Cardinals first baseman Albert Pujols has had arguably the best 10-year start to a baseball career in history. He is the only player in the game’s long history to post 10 consecutive seasons of at least a .300 average, at least 30 home runs, and at least 100 runs batted in. It’s worth repeating: nobody else in the game’s history, not Hank Aaron, not Babe Ruth, not Ted Williams, nobody, has accomplished that. If Albert decided that today was the last day he’d play baseball in his career, you’d be hard pressed to find a baseball writer that wouldn’t vote him into the Hall of Fame on his first year of eligibility.
But, this year is a very different year for Pujols and the Cardinals. After this season, Pujols’s seven-year, $100 million contract is set to expire. Before entering Spring Training, Pujols had set a deadline of February 16th to hammer out a contract extension. If an extension wasn’t reached by then, Pujols has stated that would refuse to come back to the negotiating in season to avoid the media circus and distractions that comes with talking money in season. With many in the game predicting Pujols could realistically command a new contract in the range of 10 years, $300 million, the Cardinals were seemingly reluctant to go that long-term for that much money, and the two sides entered camp in Florida without an agreement and an understanding that contract talks would be tabled until the off-season.
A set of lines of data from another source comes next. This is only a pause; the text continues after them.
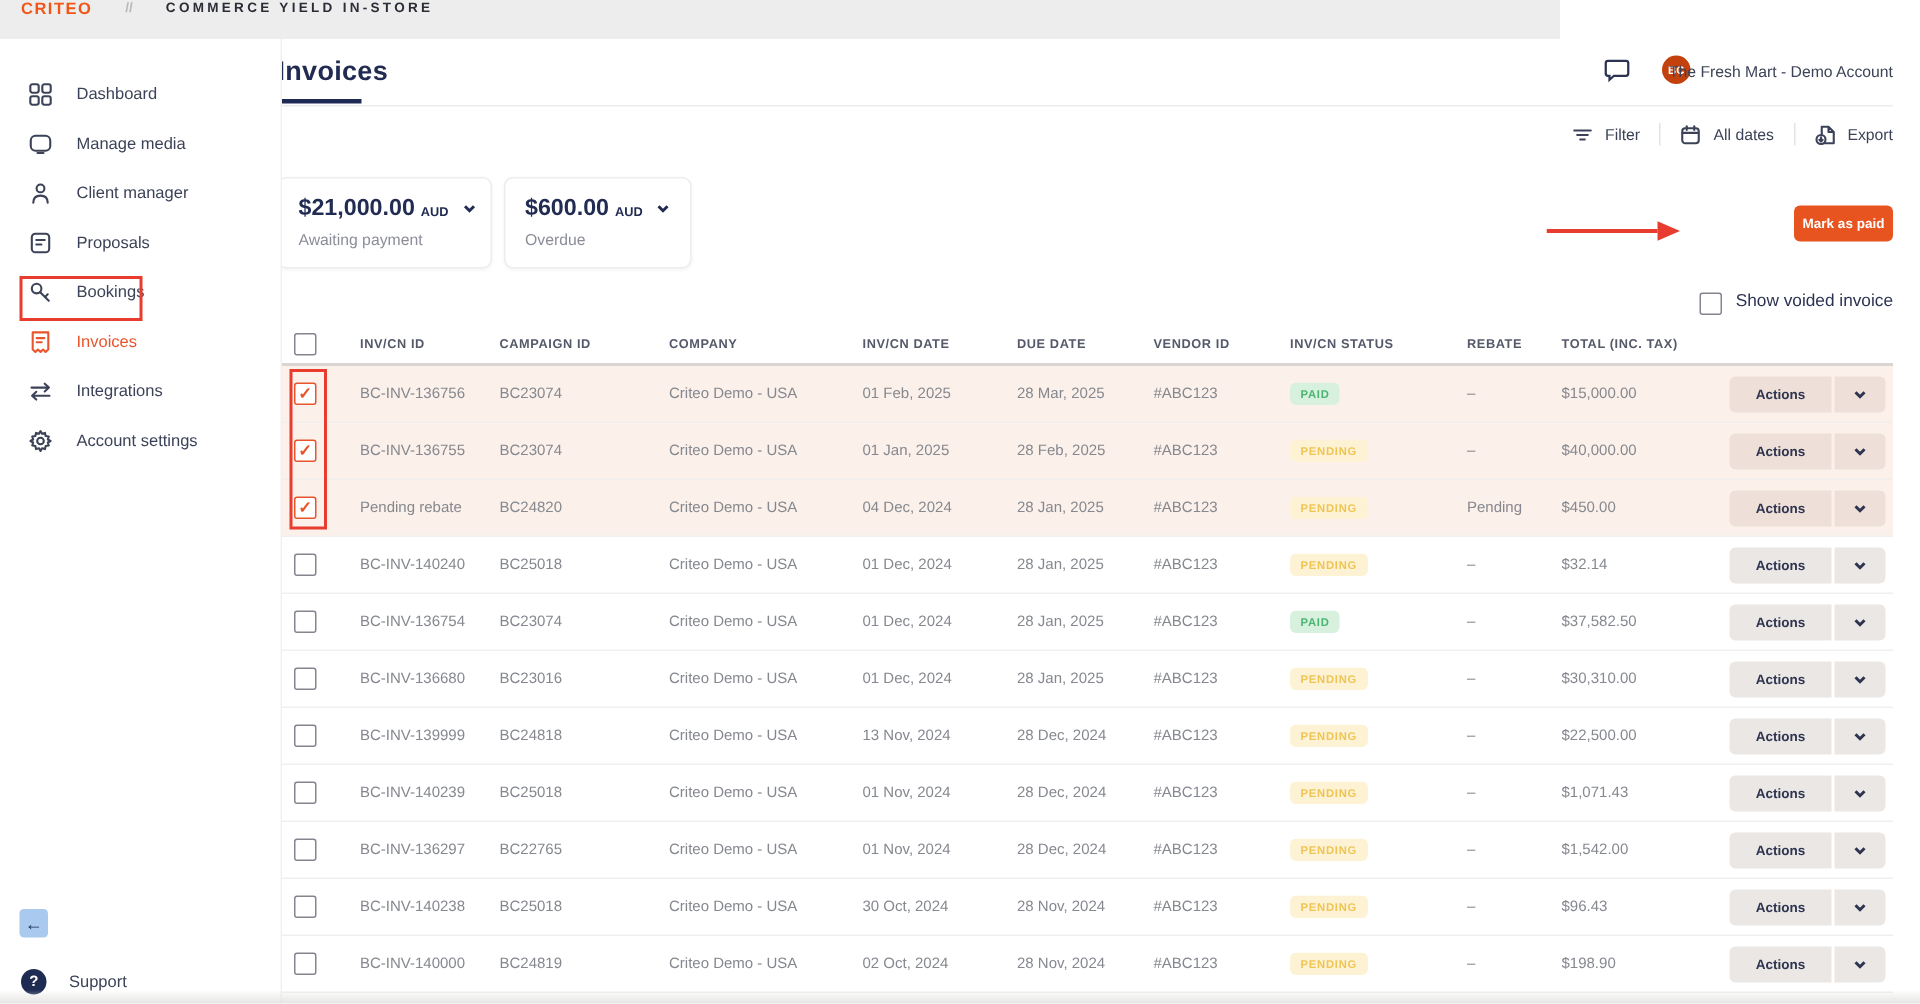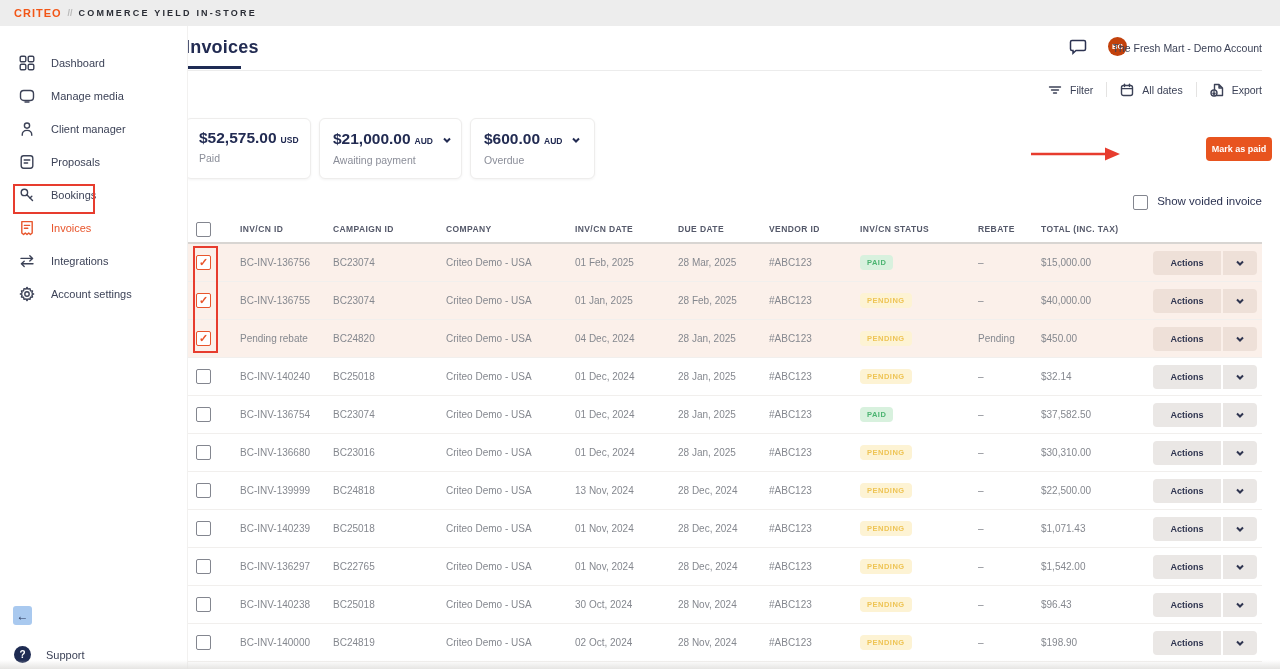"CRITEO" .topbar { align-items: center -> flex-start; gap: none -> 16px; width: 1280px -> 1040px }
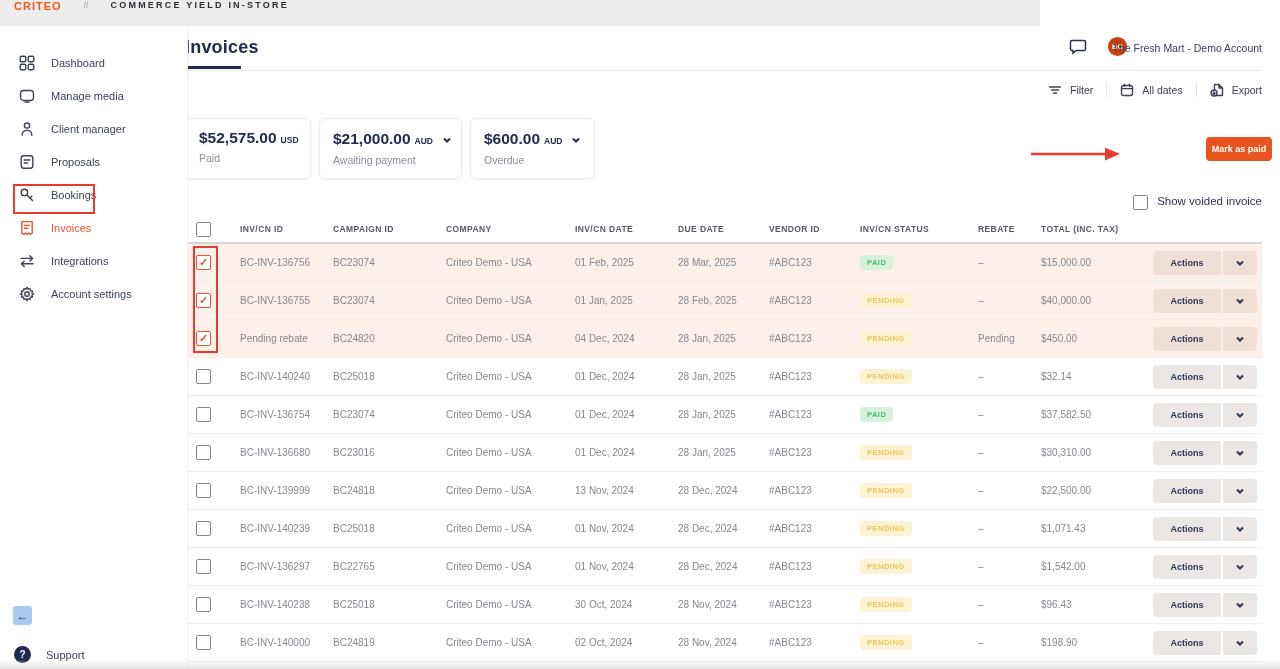"$52,575.00" div.card { html: <div> <div> <span>$52,575.00</span> <span>USD</span> </div> <div>Paid</div> </div> -> none }
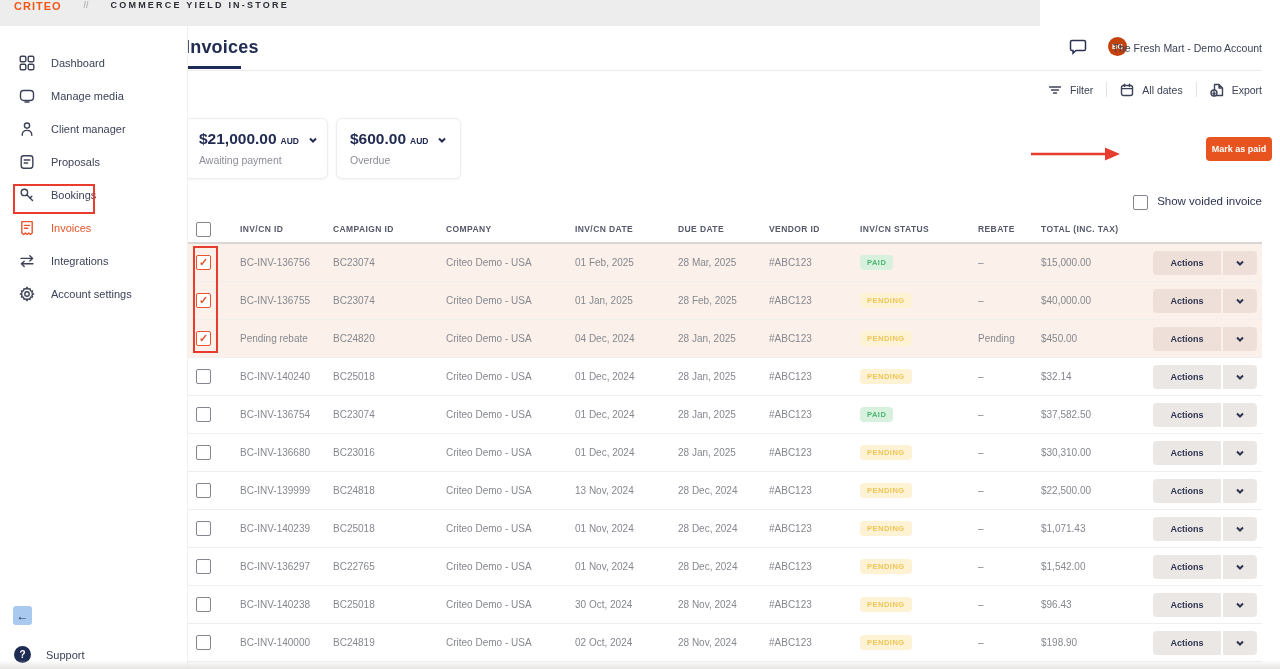"Mark as paid" .mark-paid-btn { right: 8px -> 18px }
However, the baseball community must understand that Pujols’s lack of interest in talking contract in season isn’t his way of saying he wants out of St. Louis. Pujols is a deeply focused baseball player. That focus has lead him to his remarkable career numbers of .331 average (active leader among all eligible Major Leaguers, by the way), 408 home runs, 1.230 runs batted in, .624 slugging percentage, three Most Valuable Player awards, nine All-Star selections and two Gold Gloves. Oh, and he’s just 31 years of age.
By all accounts, Pujols doesn’t want out of St. Louis. Instead, he has so much respect for the game, for his teammates, and for the fans in Cardinal Nation, he doesn’t want to command the spotlight with this trivial contract negotiations. Instead, he’d much rather look to add a second World Series ring, then talk money when he absolutely must at the end of the season.
The odds of Pujols opening the 2012 season playing first base for a team other than the St. Louis Cardinals is miniscule. But, I promise can promise you this.
That won’t stop the media from talking about it.